NewsLearning & memoryBrain mechanism of curiosity unraveled
Brain mechanism of curiosity unraveled
13 May 2021
13 May 2021
Curiosity is the motivational drive for exploring and investigating the unknown and making new discoveries. It is as essential and intrinsic for survival as hunger. Until recently, the brain mechanisms underlying curiosity and novelty seeking behavior were unclear. However, researchers from the Netherlands Institute for Neuroscience have now discovered a new brain circuit underlying curiosity and novelty seeking behavior. The results have been published in the scientific journal Science.
Curiosity, hunger and appetitive aggression drive three different goal-directed behaviors: novelty seeking, food eating and hunting. In animals these behaviors are composed of similar actions. This similarity of actions has made it challenging to study novelty seeking in inarticulate animals and distinguish it from eating and hunting.
“In spite of having well-developed techniques to study mouse brain circuits, there are many controversial and different results in the field of motivational behavior. Therefore, we chose a simple solution to conduct our research: giving the mouse freedom to choose what it wants”, says Alexander Heimel, group leader at the Netherlands Institute for Neuroscience.
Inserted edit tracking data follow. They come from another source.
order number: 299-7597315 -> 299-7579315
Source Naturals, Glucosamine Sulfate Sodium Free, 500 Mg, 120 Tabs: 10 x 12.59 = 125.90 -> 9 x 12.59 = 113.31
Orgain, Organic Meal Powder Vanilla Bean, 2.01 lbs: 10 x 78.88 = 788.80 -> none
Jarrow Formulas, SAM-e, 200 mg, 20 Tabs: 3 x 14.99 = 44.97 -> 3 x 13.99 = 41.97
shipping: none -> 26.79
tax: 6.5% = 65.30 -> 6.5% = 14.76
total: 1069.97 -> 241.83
By examining mice in an experimental battery of new and familiar objects and social interaction, the scientists uncovered a cell-type specific brain circuit of the curiosity and novelty seeking behavior.
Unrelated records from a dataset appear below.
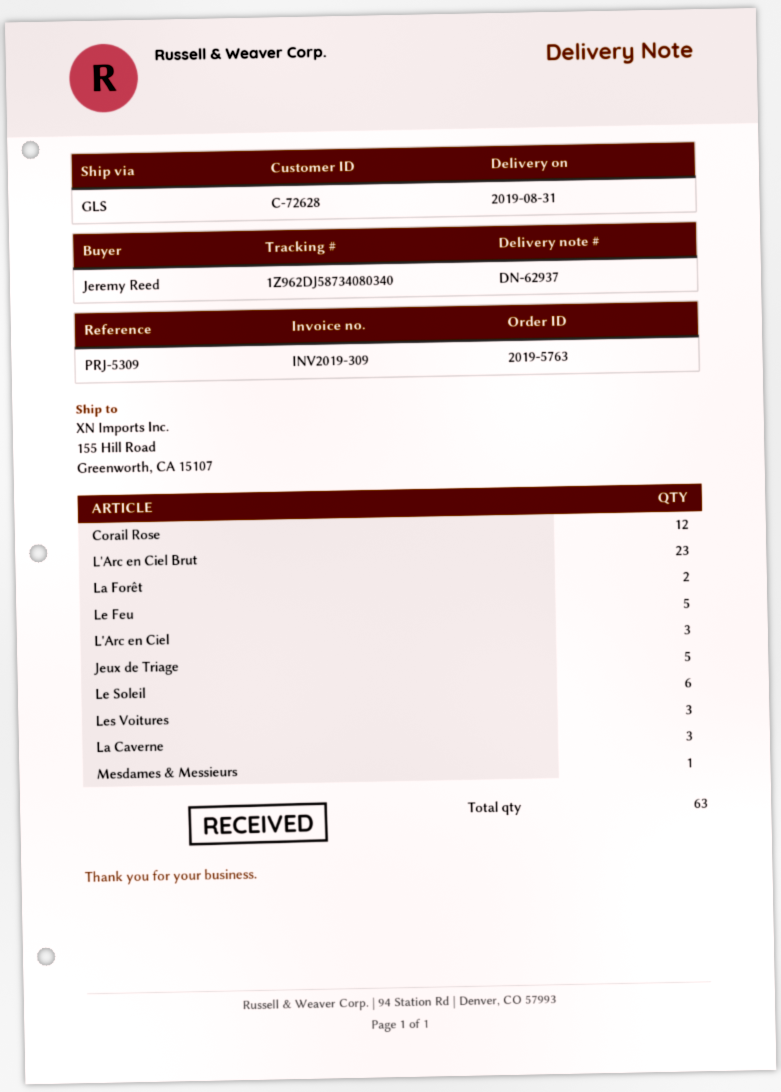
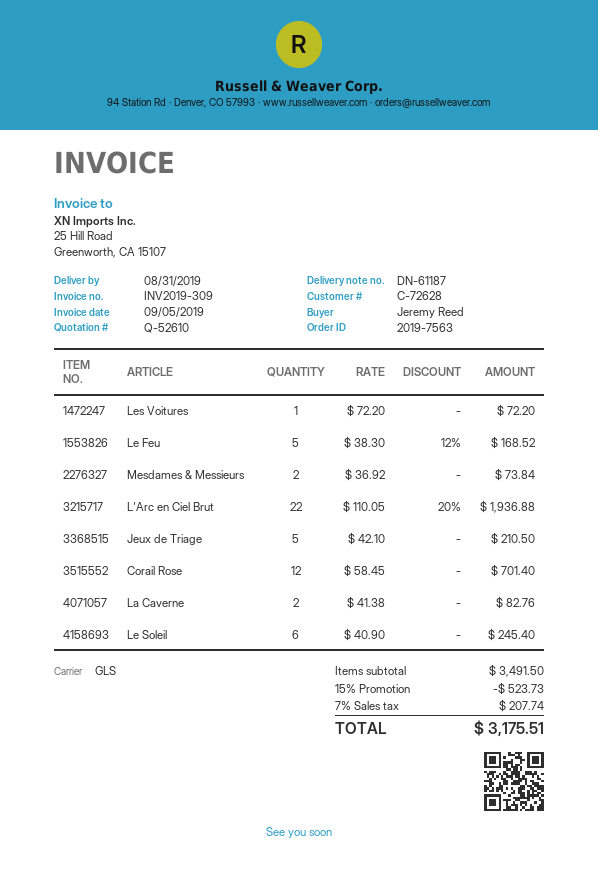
order number: 2019-5763 -> 2019-7563
delivery note number: DN-62937 -> DN-61187
L'Arc en Ciel Brut: 23 -> 22
La Forêt: 2 -> none
L'Arc en Ciel: 3 -> none
Les Voitures: 3 -> 1
La Caverne: 3 -> 2
Mesdames & Messieurs: 1 -> 2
Researcher Mehran Ahmadlou explains: “By increasing brain activity in a specific brain region, the Zona Incerta, interaction with conspecifics and novel objects compared to familiar objects and food increased. When we inactivated the cells in this region, depth and duration of investigation decreased”. Moreover, the researchers found that specific neurons were more active during deep investigation compared to during shallow investigation.
Using several innovative techniques, a whole path of multiple brain regions was uncovered that converts curiosity into action in mice. Heimel: “It is the first time that this path has been described. Now we can begin to understand, for example, how curiosity sometimes wins over the urge for security, and why some individuals are more curious than others. There is still a lot we are curious about.”
How curiosity leads to research behavior in humans is still unknown. Another recent study shows that the Zona Incerta also plays a role in arousing curiosity in monkeys. Heimel: “We still know little about this area in humans, because it is located deep within the brain and it is difficult to measure activity with brain scans.” The development of new techniques may lead to more clarity in the future.